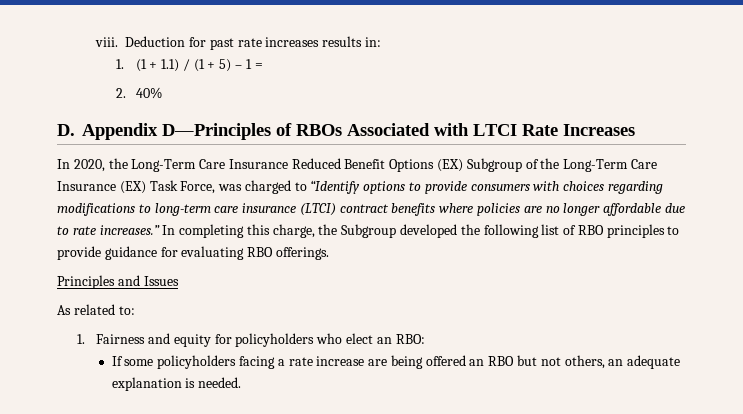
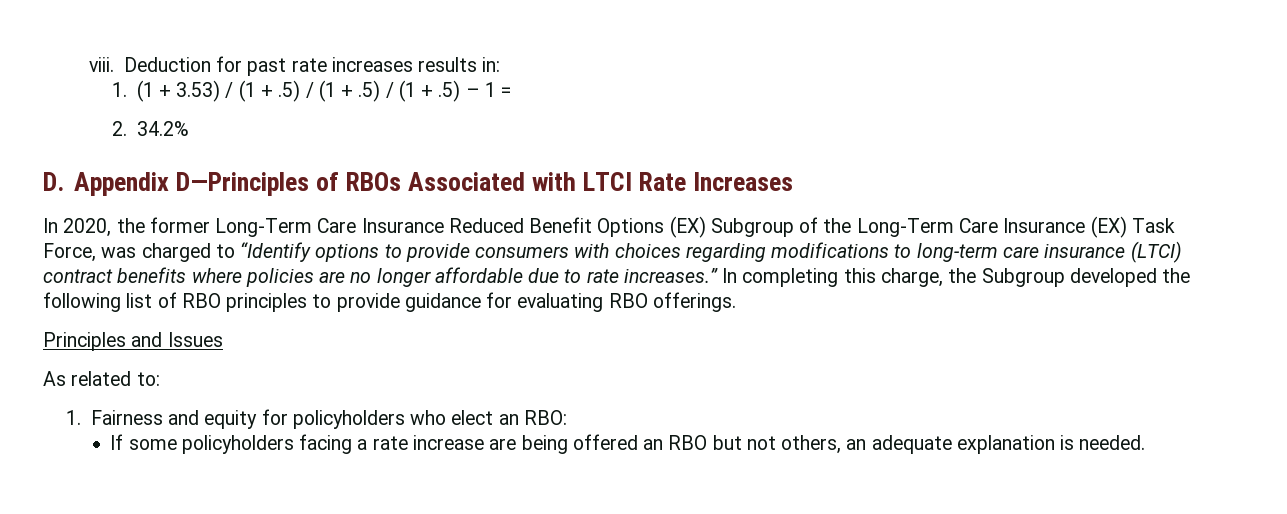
- 1. (1 + 1.1) / (1 + 5) – 1 =
+ 1. (1 + 3.53) / (1 + .5) / (1 + .5) / (1 + .5) – 1 =
- 2. 40%
+ 2. 34.2%
- In 2020, the Long-Term Care Insurance Reduced Benefit Options (EX) Subgroup of the Long-Term Care Insurance (EX) Task Force, was charged to “Identify options to provide consumers with choices regarding modifications to long-term care insurance (LTCI) contract benefits where policies are no longer affordable due to rate increases.”
+ In 2020, the former Long-Term Care Insurance Reduced Benefit Options (EX) Subgroup of the Long-Term Care Insurance (EX) Task Force, was charged to “Identify options to provide consumers with choices regarding modifications to long-term care insurance (LTCI) contract benefits where policies are no longer affordable due to rate increases.”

--

Task description: Go through the listing above and copy each line in which the string "benefits" is found.

Task answer:
- In 2020, the Long-Term Care Insurance Reduced Benefit Options (EX) Subgroup of the Long-Term Care Insurance (EX) Task Force, was charged to “Identify options to provide consumers with choices regarding modifications to long-term care insurance (LTCI) contract benefits where policies are no longer affordable due to rate increases.”
+ In 2020, the former Long-Term Care Insurance Reduced Benefit Options (EX) Subgroup of the Long-Term Care Insurance (EX) Task Force, was charged to “Identify options to provide consumers with choices regarding modifications to long-term care insurance (LTCI) contract benefits where policies are no longer affordable due to rate increases.”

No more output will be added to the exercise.